* [Stored items]:
※

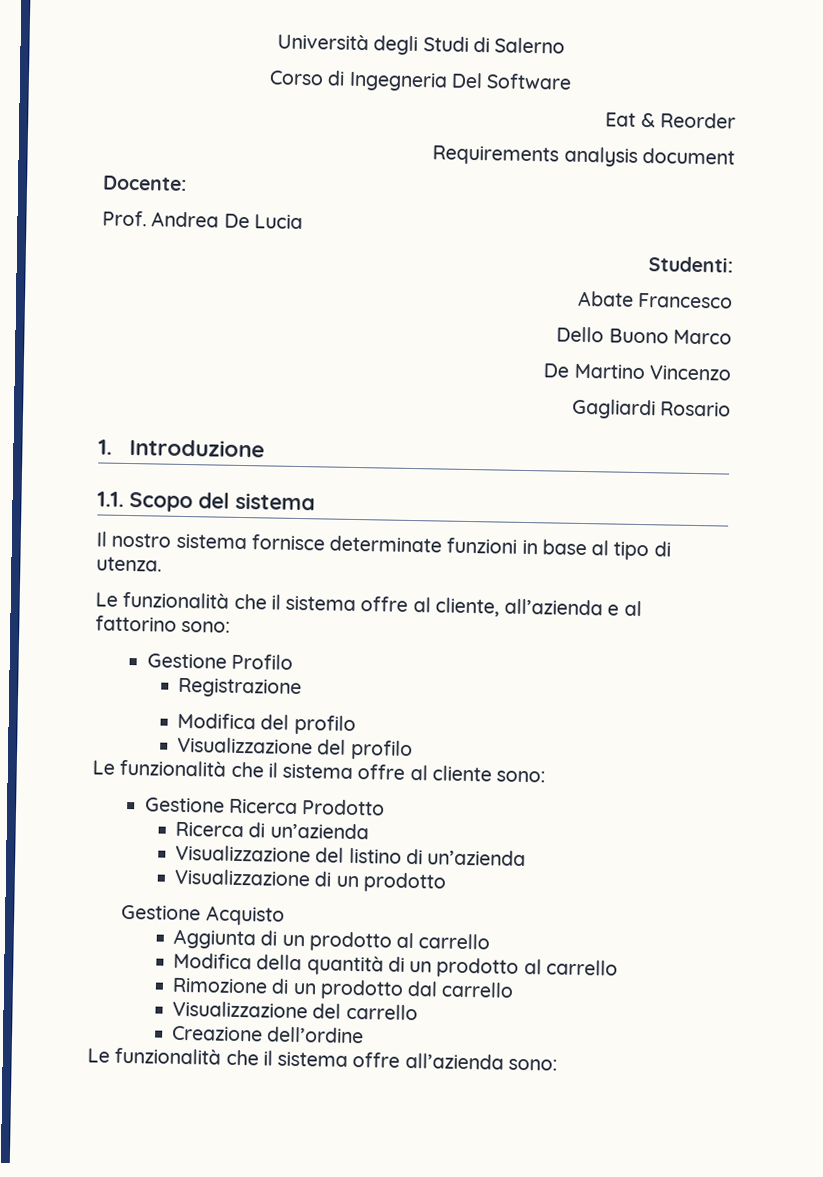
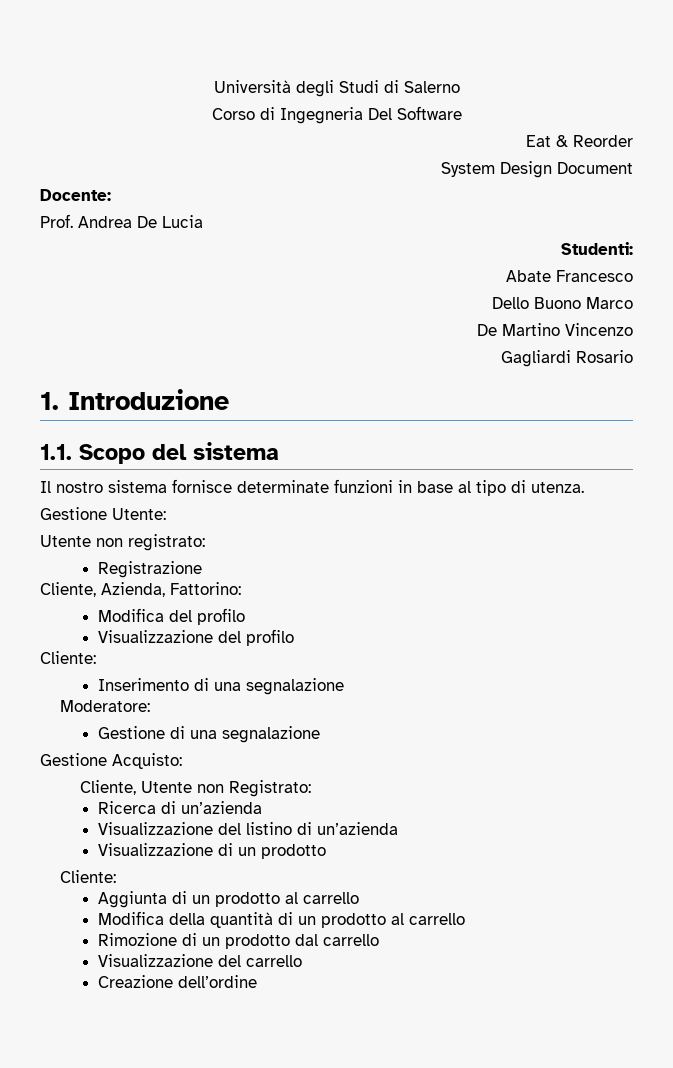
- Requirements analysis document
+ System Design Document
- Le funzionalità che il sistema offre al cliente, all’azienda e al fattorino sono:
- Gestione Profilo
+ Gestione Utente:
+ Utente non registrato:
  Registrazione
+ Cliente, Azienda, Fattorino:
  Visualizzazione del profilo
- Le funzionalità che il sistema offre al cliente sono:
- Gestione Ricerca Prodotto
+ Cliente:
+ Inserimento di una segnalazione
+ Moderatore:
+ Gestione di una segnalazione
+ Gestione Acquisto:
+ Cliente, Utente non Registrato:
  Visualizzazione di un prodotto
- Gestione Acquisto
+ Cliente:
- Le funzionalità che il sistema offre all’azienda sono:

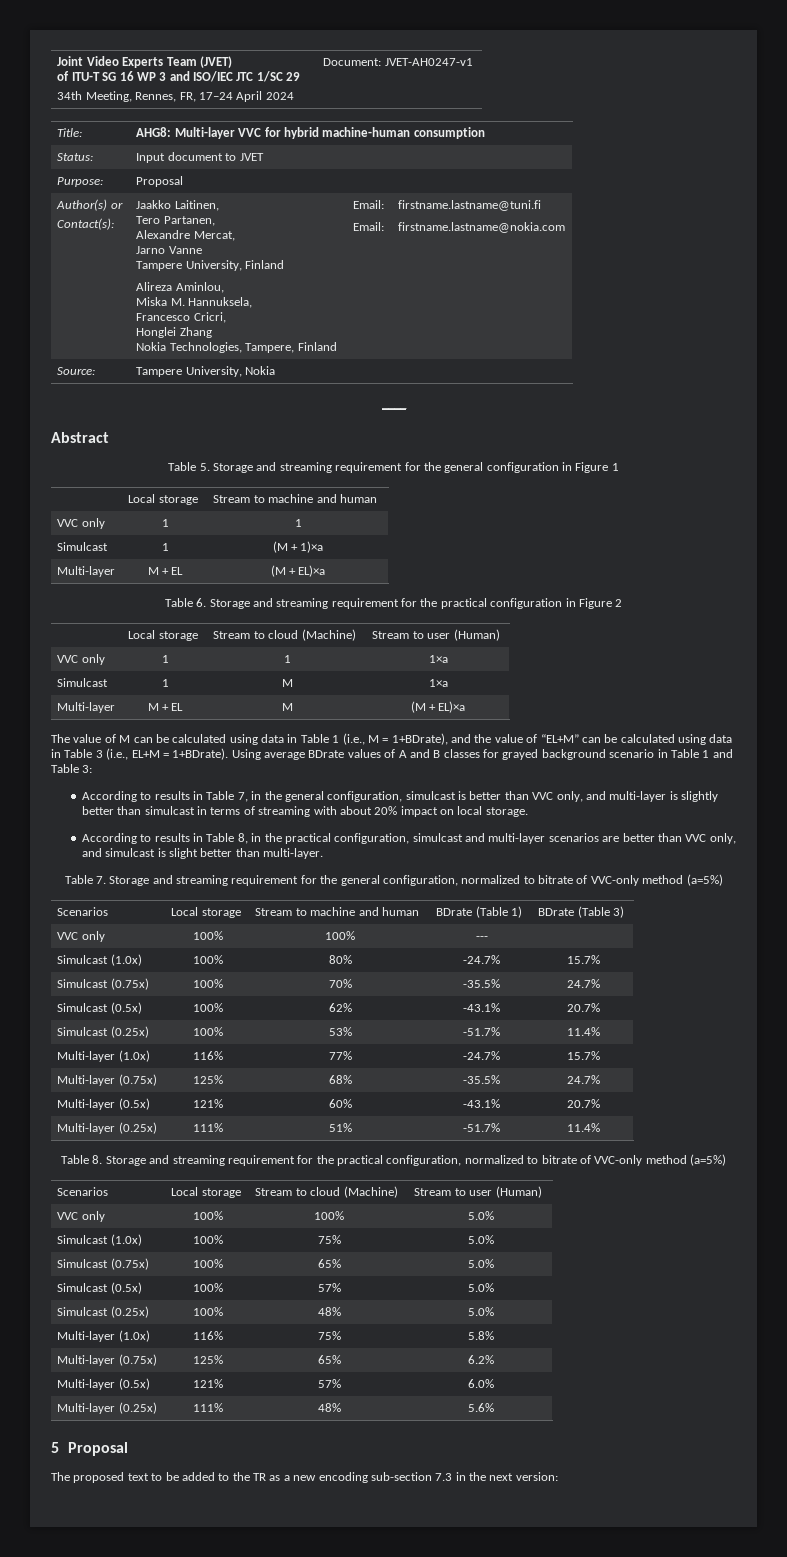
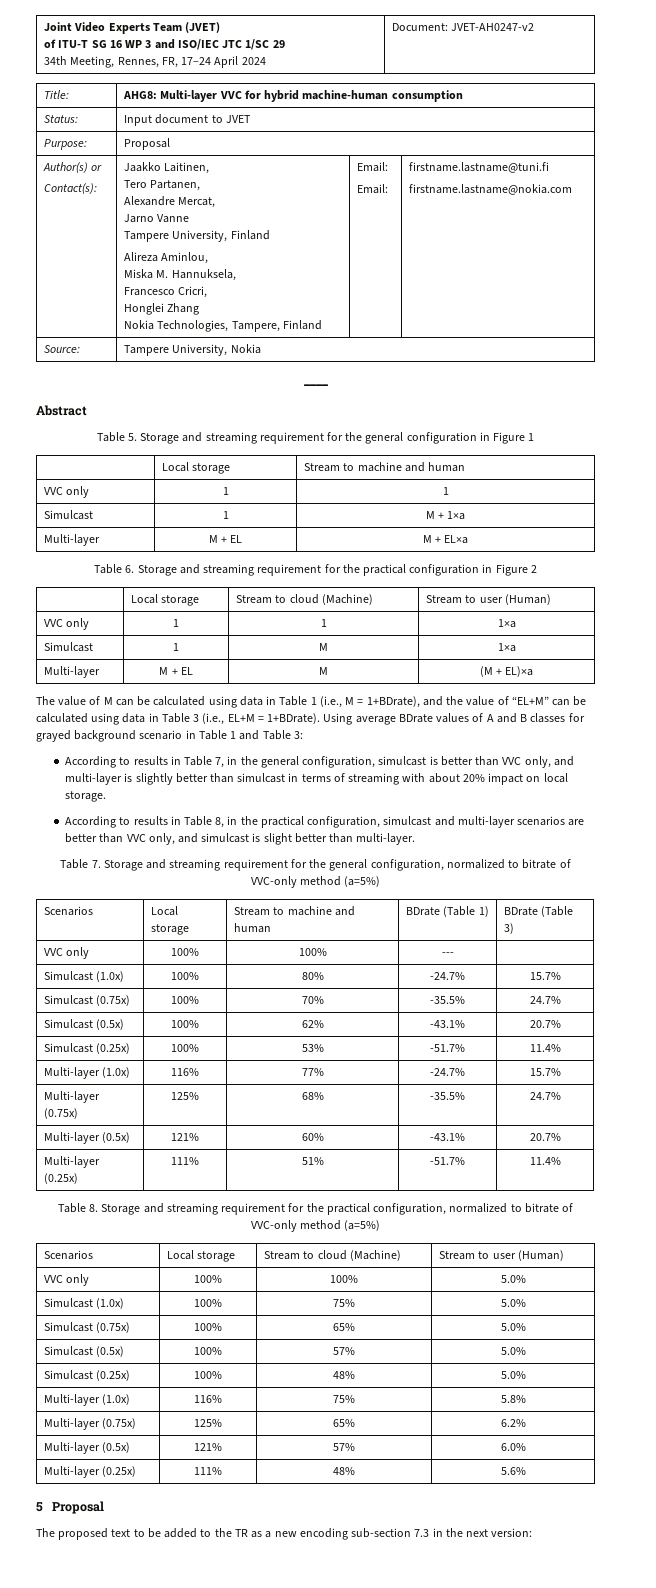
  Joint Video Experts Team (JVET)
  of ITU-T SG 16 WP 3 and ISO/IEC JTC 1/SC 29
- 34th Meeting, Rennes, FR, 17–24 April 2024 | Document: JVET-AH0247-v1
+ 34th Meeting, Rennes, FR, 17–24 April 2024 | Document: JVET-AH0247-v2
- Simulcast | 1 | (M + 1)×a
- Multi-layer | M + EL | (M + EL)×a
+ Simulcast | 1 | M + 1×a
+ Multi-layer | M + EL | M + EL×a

※

* [Brief]:
Note each line above that holds "Visualizzazione", then copy all of them.

* [Final answer]:
  Visualizzazione del profilo
  Visualizzazione di un prodotto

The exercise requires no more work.